> DATA FOR THIS TASK:
══════

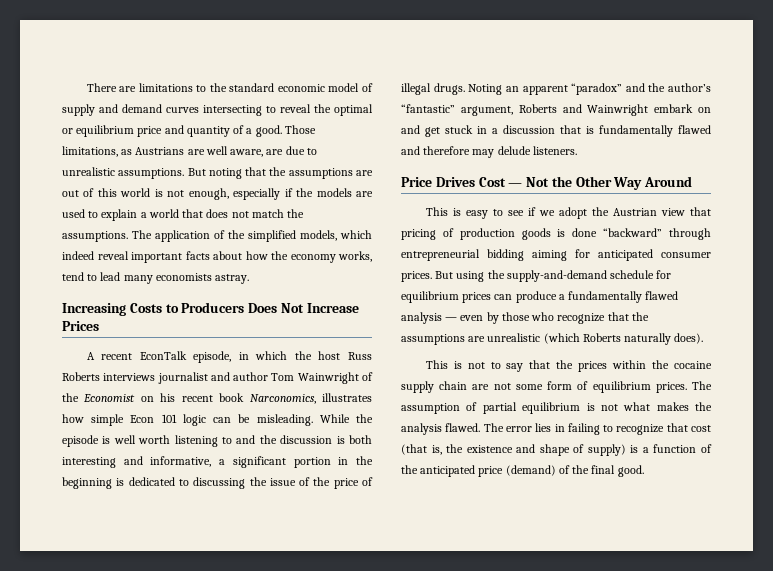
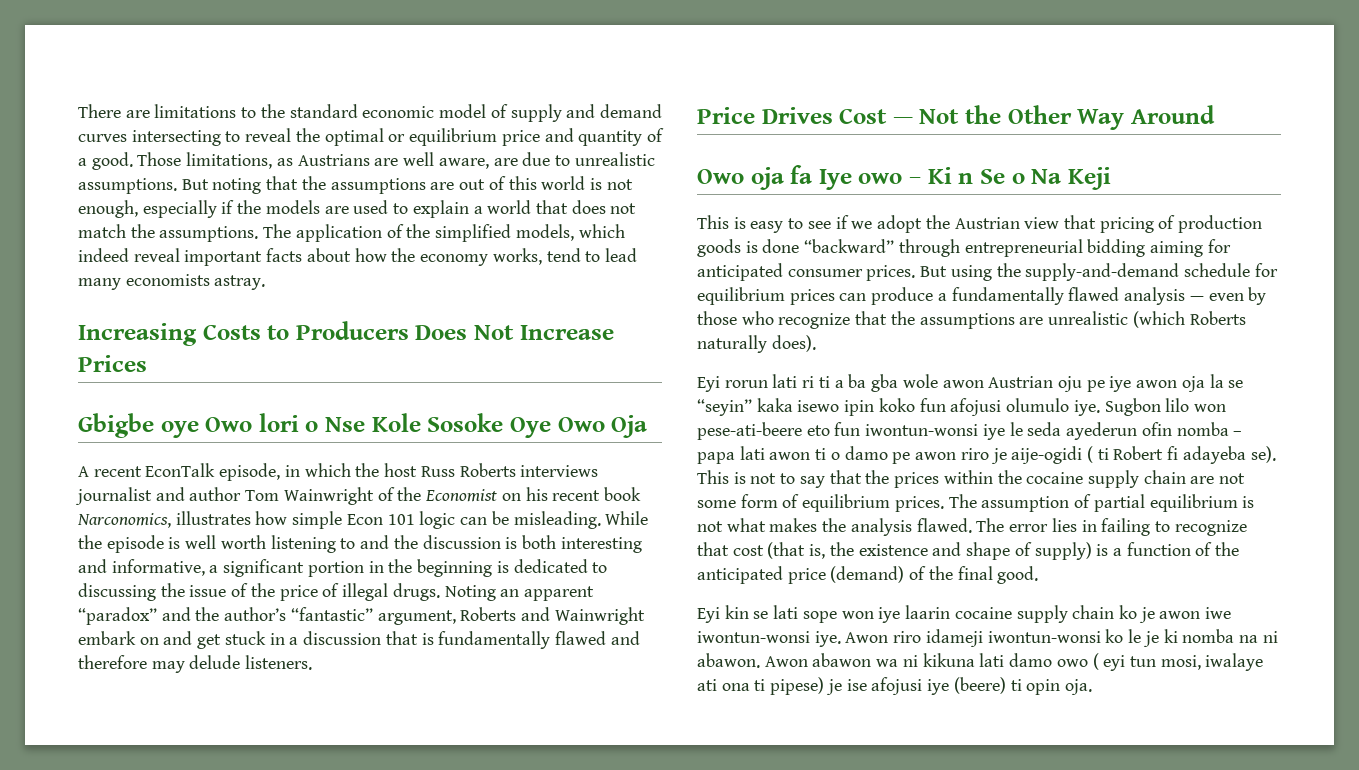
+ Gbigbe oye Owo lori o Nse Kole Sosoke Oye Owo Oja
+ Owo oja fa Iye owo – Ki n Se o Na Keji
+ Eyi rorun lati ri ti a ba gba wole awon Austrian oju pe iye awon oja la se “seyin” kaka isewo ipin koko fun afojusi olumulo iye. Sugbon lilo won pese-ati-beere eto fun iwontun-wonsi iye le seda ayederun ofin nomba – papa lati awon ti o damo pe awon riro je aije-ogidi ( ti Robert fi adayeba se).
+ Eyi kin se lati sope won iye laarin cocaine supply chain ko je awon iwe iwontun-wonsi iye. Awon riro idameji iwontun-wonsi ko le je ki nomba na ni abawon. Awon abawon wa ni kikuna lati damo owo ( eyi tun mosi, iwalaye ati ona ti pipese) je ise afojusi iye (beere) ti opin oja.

══════

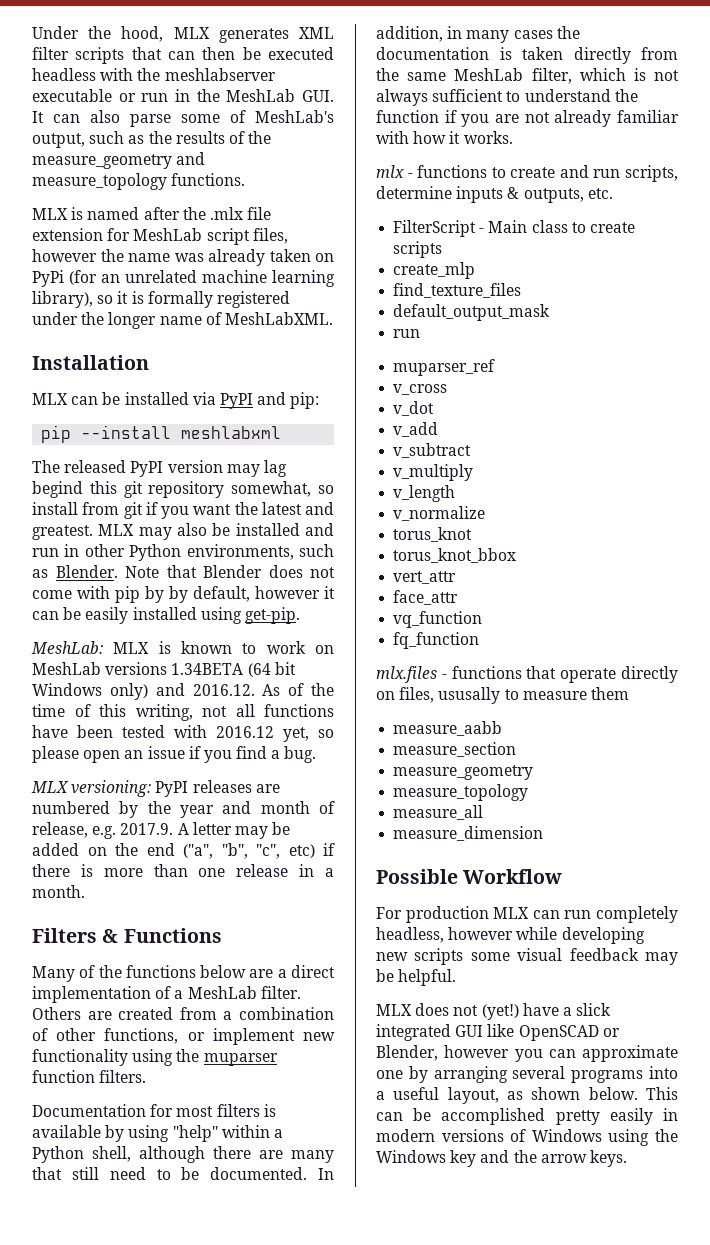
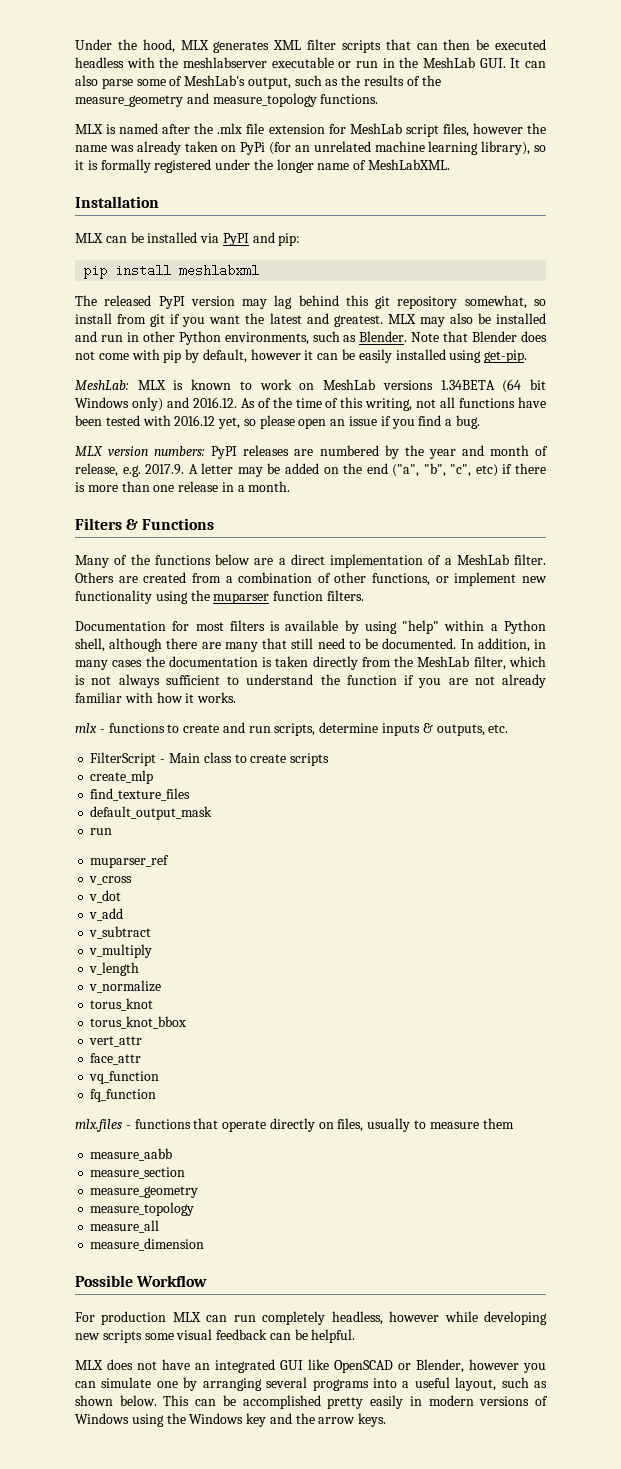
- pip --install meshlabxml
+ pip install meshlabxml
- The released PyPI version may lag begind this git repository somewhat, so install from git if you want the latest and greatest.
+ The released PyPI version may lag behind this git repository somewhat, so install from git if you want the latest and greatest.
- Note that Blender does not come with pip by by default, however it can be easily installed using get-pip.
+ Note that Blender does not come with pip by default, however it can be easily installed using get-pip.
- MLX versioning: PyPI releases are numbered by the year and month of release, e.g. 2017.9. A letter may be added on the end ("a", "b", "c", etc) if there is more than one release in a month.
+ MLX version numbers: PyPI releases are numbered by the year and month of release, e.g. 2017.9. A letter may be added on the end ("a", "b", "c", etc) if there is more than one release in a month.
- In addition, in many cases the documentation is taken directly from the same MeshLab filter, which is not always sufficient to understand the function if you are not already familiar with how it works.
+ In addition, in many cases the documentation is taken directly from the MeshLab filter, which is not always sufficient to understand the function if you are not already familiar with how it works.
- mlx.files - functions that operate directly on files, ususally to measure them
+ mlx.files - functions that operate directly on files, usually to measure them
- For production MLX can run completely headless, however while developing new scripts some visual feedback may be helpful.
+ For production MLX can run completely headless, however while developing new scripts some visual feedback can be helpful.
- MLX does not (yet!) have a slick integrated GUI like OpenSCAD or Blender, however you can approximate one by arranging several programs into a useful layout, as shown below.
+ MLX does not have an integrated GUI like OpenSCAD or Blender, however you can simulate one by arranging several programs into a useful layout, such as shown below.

══════

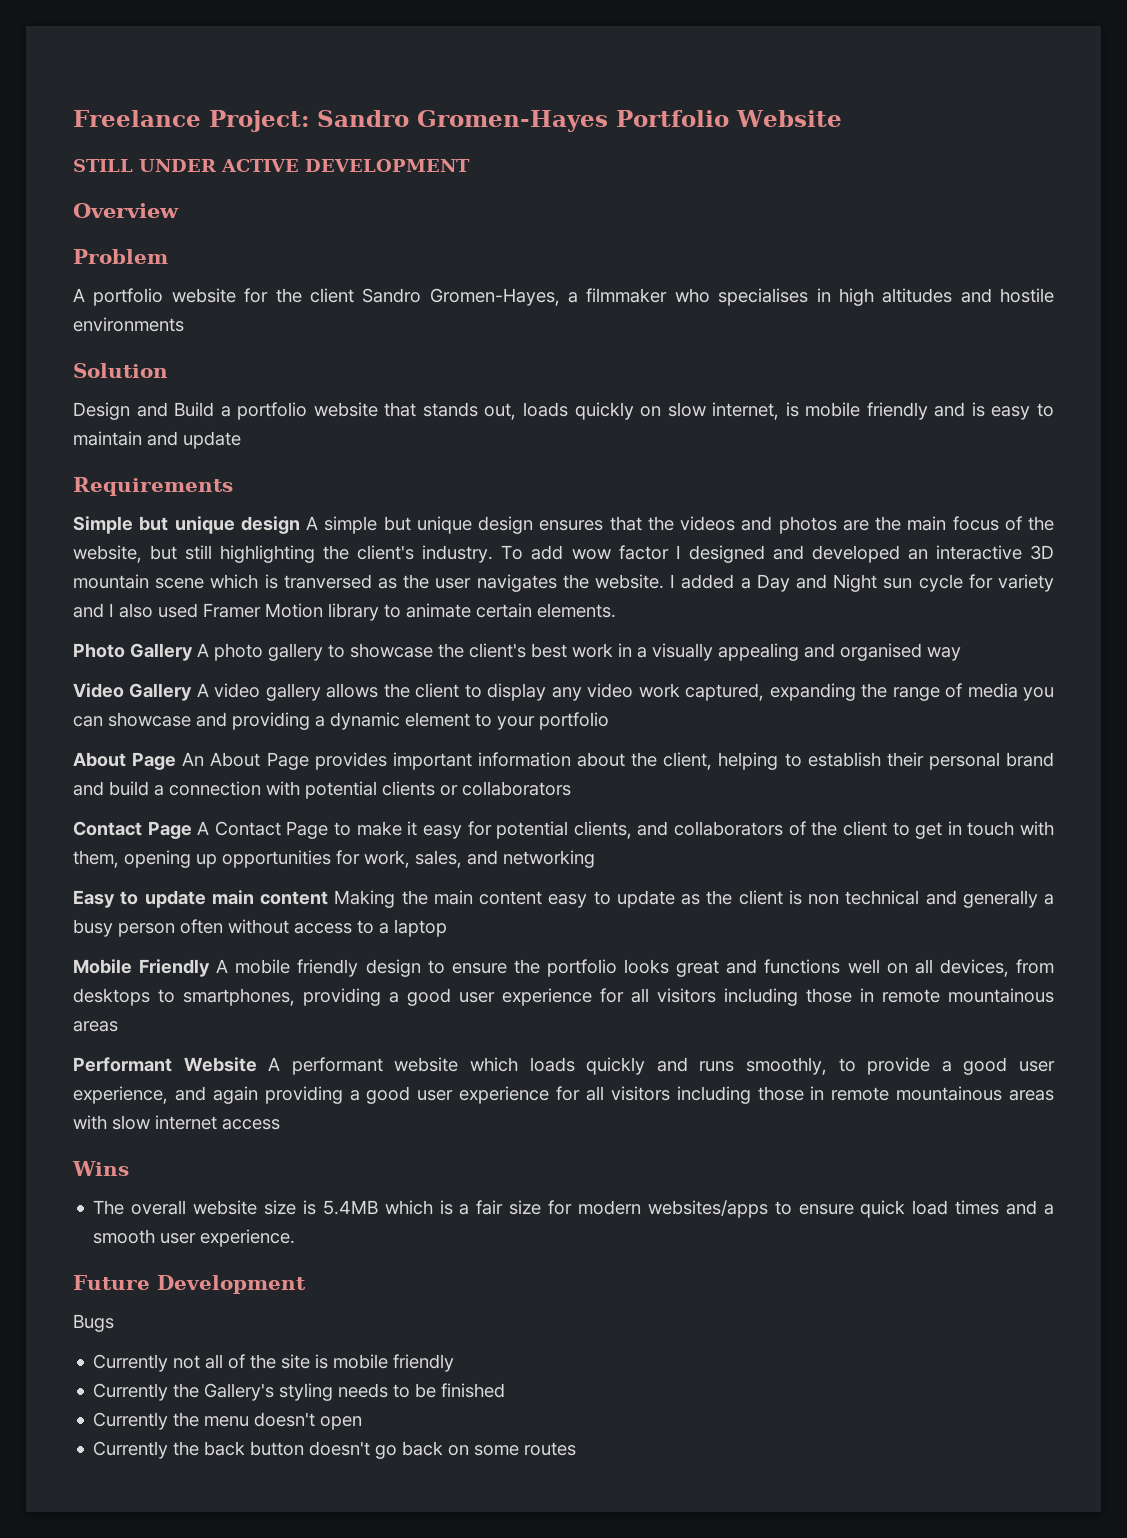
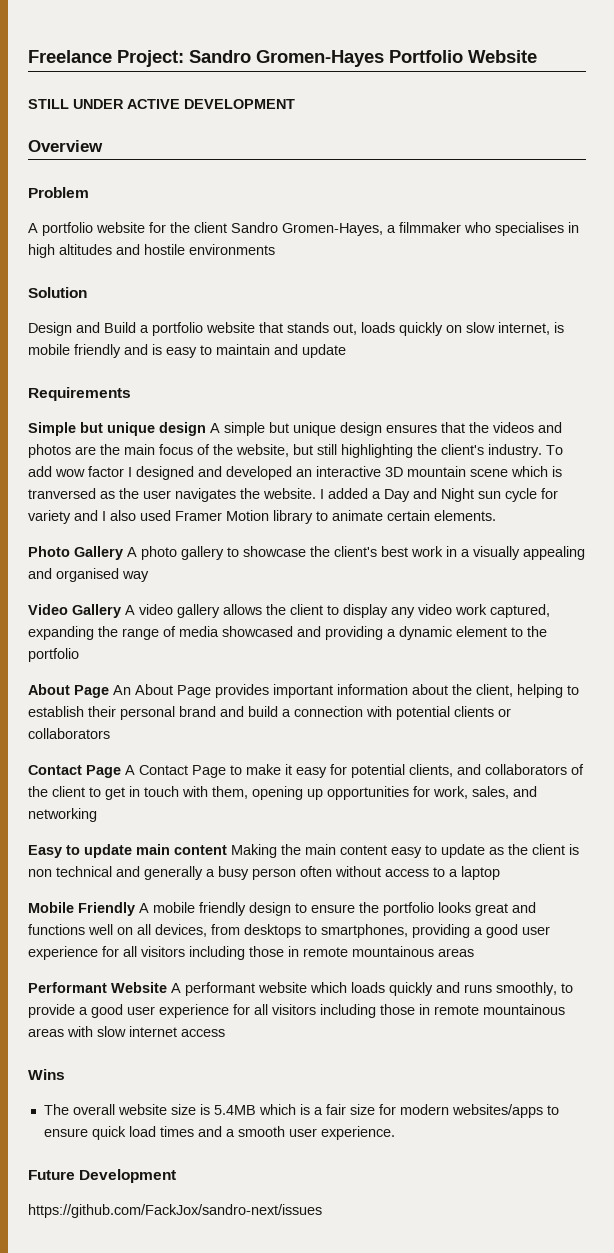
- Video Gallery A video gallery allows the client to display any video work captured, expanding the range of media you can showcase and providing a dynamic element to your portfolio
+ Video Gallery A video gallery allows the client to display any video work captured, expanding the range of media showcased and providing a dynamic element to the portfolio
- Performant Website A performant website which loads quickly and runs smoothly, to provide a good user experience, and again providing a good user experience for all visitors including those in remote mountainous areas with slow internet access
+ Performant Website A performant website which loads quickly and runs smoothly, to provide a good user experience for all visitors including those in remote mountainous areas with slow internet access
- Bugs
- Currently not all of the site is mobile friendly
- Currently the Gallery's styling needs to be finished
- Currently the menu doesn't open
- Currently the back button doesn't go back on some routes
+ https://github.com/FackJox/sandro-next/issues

══════

> REQUIRED ACTION: Working from the material above, retype exactly the lines from the one with "- mlx.files - functions" through the one with "such as shown below.", both included, and only those lines.

> ANSWER TO THIS TASK:
- mlx.files - functions that operate directly on files, ususally to measure them
+ mlx.files - functions that operate directly on files, usually to measure them
- For production MLX can run completely headless, however while developing new scripts some visual feedback may be helpful.
+ For production MLX can run completely headless, however while developing new scripts some visual feedback can be helpful.
- MLX does not (yet!) have a slick integrated GUI like OpenSCAD or Blender, however you can approximate one by arranging several programs into a useful layout, as shown below.
+ MLX does not have an integrated GUI like OpenSCAD or Blender, however you can simulate one by arranging several programs into a useful layout, such as shown below.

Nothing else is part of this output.